Editor’s Note: This piece originally appeared on Rebecca Hopkins’ blog, Borneo Wife, when she and her husband served in Indonesia. She now blogs from her new American home at www.rebeccahopkins.org–and don’t miss her latest article on Christianity Today, “The Missionary Kids are Not Alright.”
Hot day. Six stores. No battery available anywhere for our generator.
“Remember that day when we drove across Arizona right before we left for Indonesia?” Brad said as we got back into our steamy car (the air conditioning wasn’t working) after stop number six.
He pulled out onto the narrow road, motorbikes buzzing around us in our small town on this tiny island in Indonesia.
I tried to look past the problems around me to that clear, cool day almost eight years ago. We’d driven on wide roads laid across orange glowing land, returning to our organization’s headquarters for a couple of months’ training before leaving for Indonesia.
The possibilities back then seemed like the sky: endless.
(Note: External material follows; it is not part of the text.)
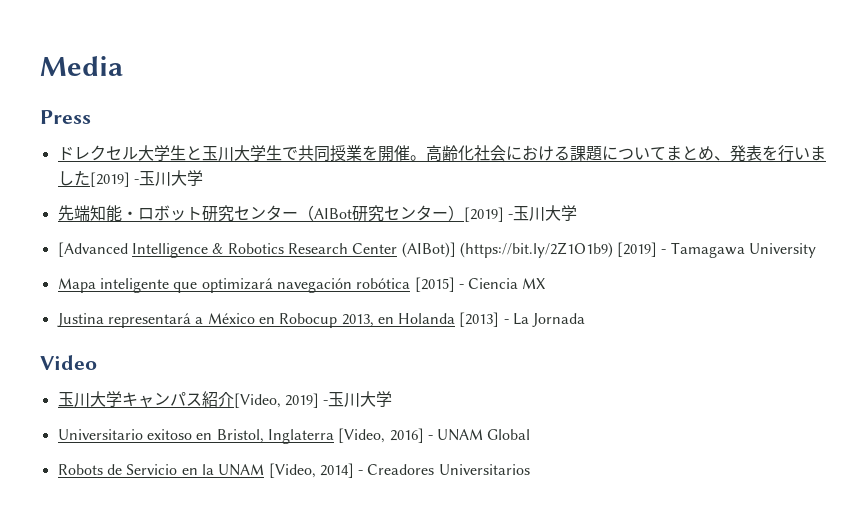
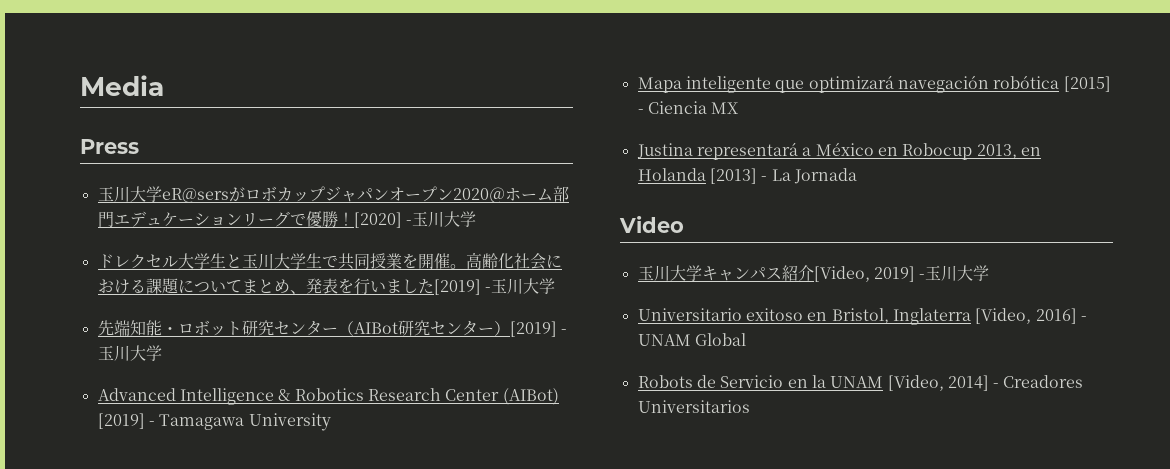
(91, 117) none -> [97,186,569,203] [97,211,476,228] // 玉川大学eR@sersがロボカップジャパンオープン2020＠ホーム部門エデュケーションリーグで優勝！[2020] -玉川大学
[57,242,128,257] [Advanced -> [97,388,176,401] Advanced
[401,242,613,258] (AIBot)] (https://bit.ly/2Z1O1b9) -> [502,388,559,405] (AIBot)

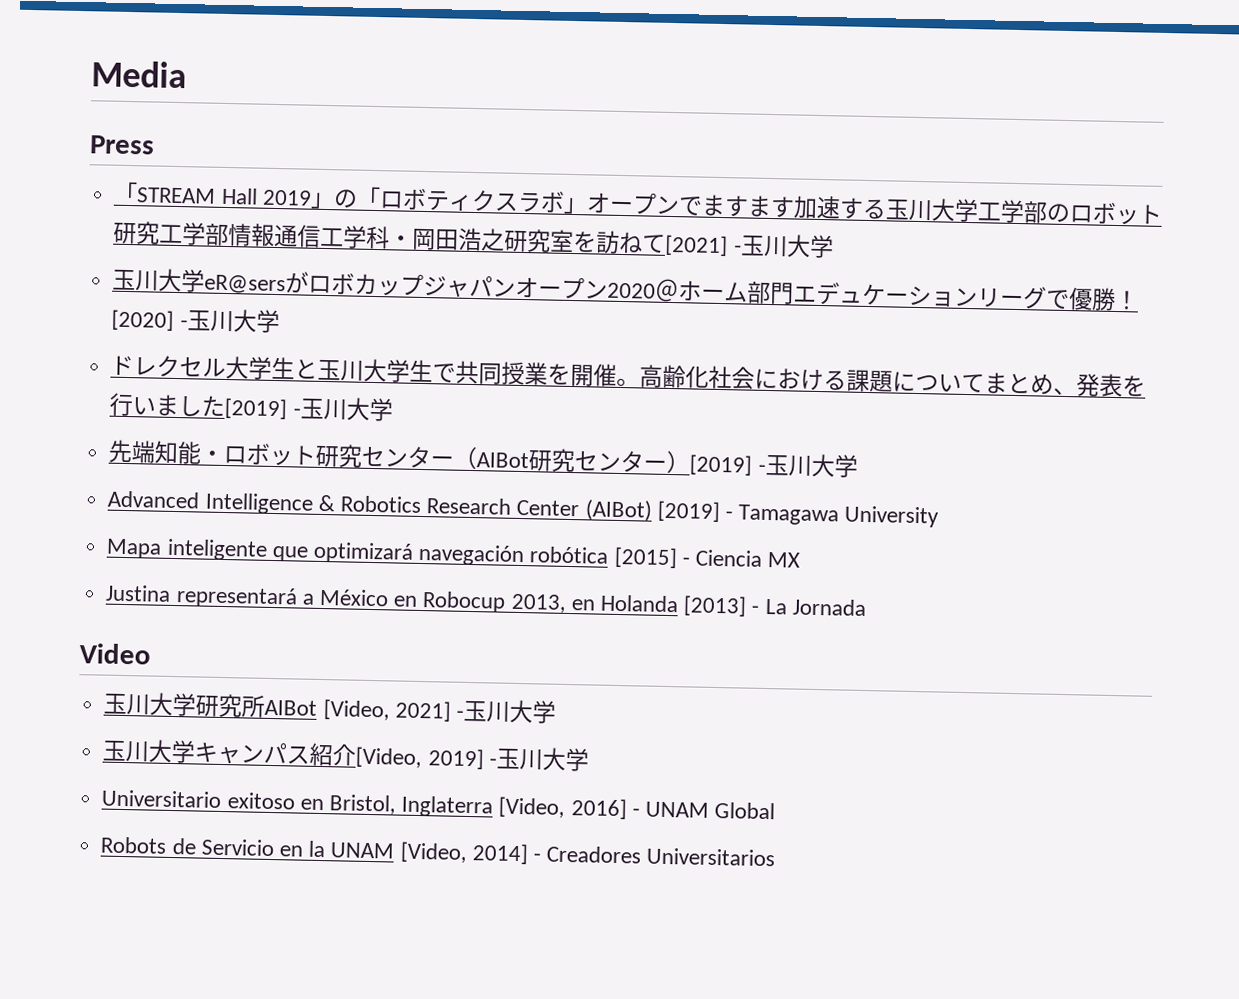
(139, 146) none -> [113,181,1163,225] [113,221,834,259] // 「STREAM Hall 2019」の「ロボティクスラボ」オープンでますます加速する玉川大学工学部のロボット研究工学部情報通信工学科・岡田浩之研究室を訪ねて[2021] -玉川大学
(684, 224) none -> [103,692,556,724] // 玉川大学研究所AIBot [Video, 2021] -玉川大学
Each year, living on this small island has seemed to get harder—logistically anyway. The gas stations experience almost daily shortages. And when they have gas, the wait to get it ranges from a half hour to two hours—usually closer to two hours. And even then, we are only allowed half a tank of gas.
The electric company has us on rolling blackouts for several hours a day, two to three times a week. And those are just the scheduled ones.
Every day and almost every night, the house’s power goes dead for some unknown amount of time for yet another outage. And I sit with my 8-month pregnant belly, sweltering in still air with a generator that I can’t start, and that is empty anyway. Of gas.
Some days—many days lately—it seems like we live to buy gas. Gas for our car, for our generator, for our stove. We spend our days just trying to keep things running. To keep ourselves running.
And often, everything seems impossible.
It was Impossible to find a battery. Impossible to make dinner with my empty gas bottle. Impossible to get sleep at night with sniffly kids or get a nap with a 2-year-old who thinks she’s done with them.
My prayers these days are short, the fogginess of my anemic brain chasing away the eloquent, leaving behind the urgent.
“Give me patience for my kids!”
“Help me find gas!”
“Keep away the nausea so I can make a simple dinner!”
“Fill me with your love for the people we serve!”
And on that hot search for the battery, the prayer, “Help me to see the possible again!”
And then the grace comes. In the midst of the impossible, I see the little things.
My son, who prays for others with genuine simplicity. The chance to hold the hand of an elderly neighbor who is dying. The husband who sees and cares and tells me to go sit and rest.
The chance to become weak so I can rely on His strength.
And my small faith grows deeper as I run out of my own gas and fill up on His goodness.